◆ THE PROBLEM: Please retype the entries below word for word, passing over every picture.

[Data extracted from a collection]
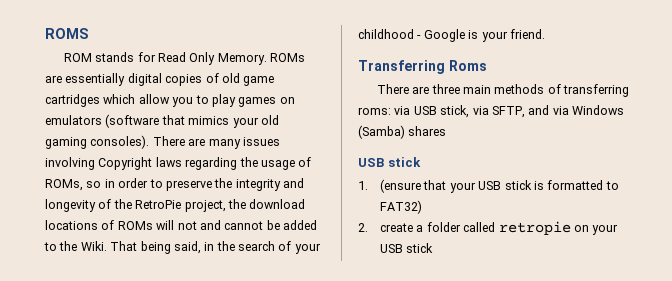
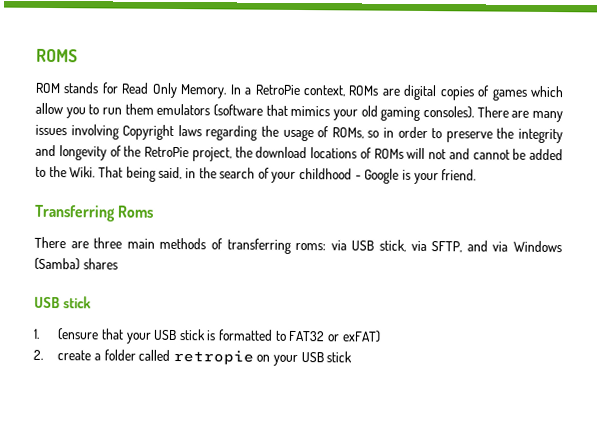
(267, 59) none -> [229,84,346,97] In a RetroPie context,
[65,73,126,86] essentially -> (400, 92) none
[221,73,275,86] [45,94,100,107] old game cartridges -> [491,88,528,101] games
[211,94,295,107] play games on -> [101,103,154,115] run them
[379,200,422,214] FAT32) -> [288,330,381,343] FAT32 or exFAT)

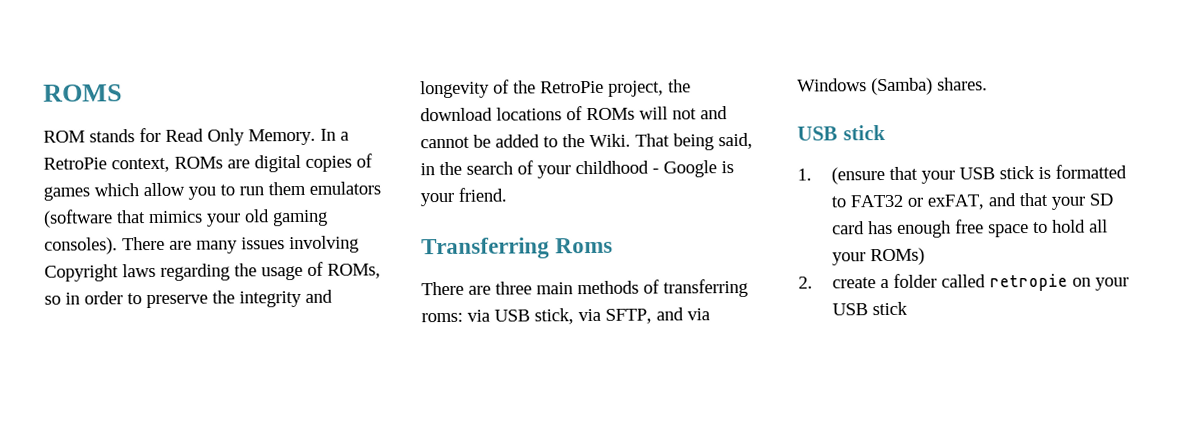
[82,258,118,270] shares -> [937,77,988,91] shares.
[341,330,381,343] exFAT) -> [927,192,1114,210] [832,219,1109,238] [832,247,926,266] exFAT, and that your SD card has enough free space to hold all your ROMs)

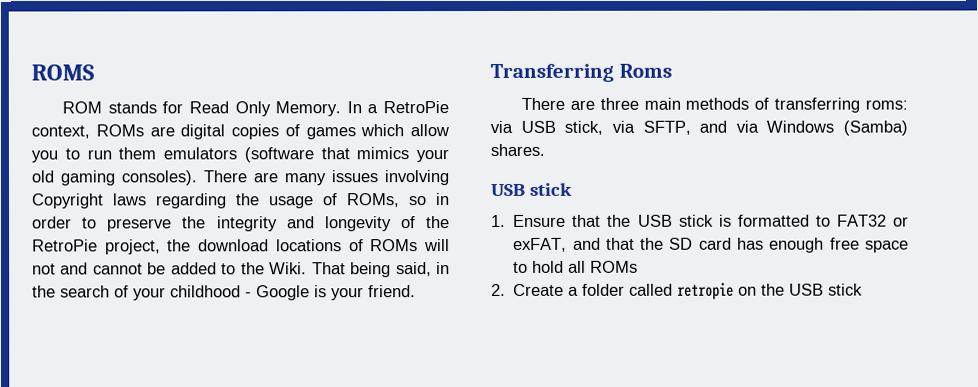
[831,166,956,185] (ensure that your -> [513,214,632,227] Ensure that the
[1051,196,1086,210] your -> [640,237,665,250] the
[832,247,926,266] your ROMs) -> [590,260,639,273] ROMs
[832,277,877,289] create -> [513,283,565,296] Create
[1095,277,1130,291] your -> [761,283,786,296] the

◆ YOUR SOLUTION:
(267, 59) none -> [229,84,346,97] In a RetroPie context,
[65,73,126,86] essentially -> (400, 92) none
[221,73,275,86] [45,94,100,107] old game cartridges -> [491,88,528,101] games
[211,94,295,107] play games on -> [101,103,154,115] run them
[379,200,422,214] FAT32) -> [288,330,381,343] FAT32 or exFAT)

[82,258,118,270] shares -> [937,77,988,91] shares.
[341,330,381,343] exFAT) -> [927,192,1114,210] [832,219,1109,238] [832,247,926,266] exFAT, and that your SD card has enough free space to hold all your ROMs)

[831,166,956,185] (ensure that your -> [513,214,632,227] Ensure that the
[1051,196,1086,210] your -> [640,237,665,250] the
[832,247,926,266] your ROMs) -> [590,260,639,273] ROMs
[832,277,877,289] create -> [513,283,565,296] Create
[1095,277,1130,291] your -> [761,283,786,296] the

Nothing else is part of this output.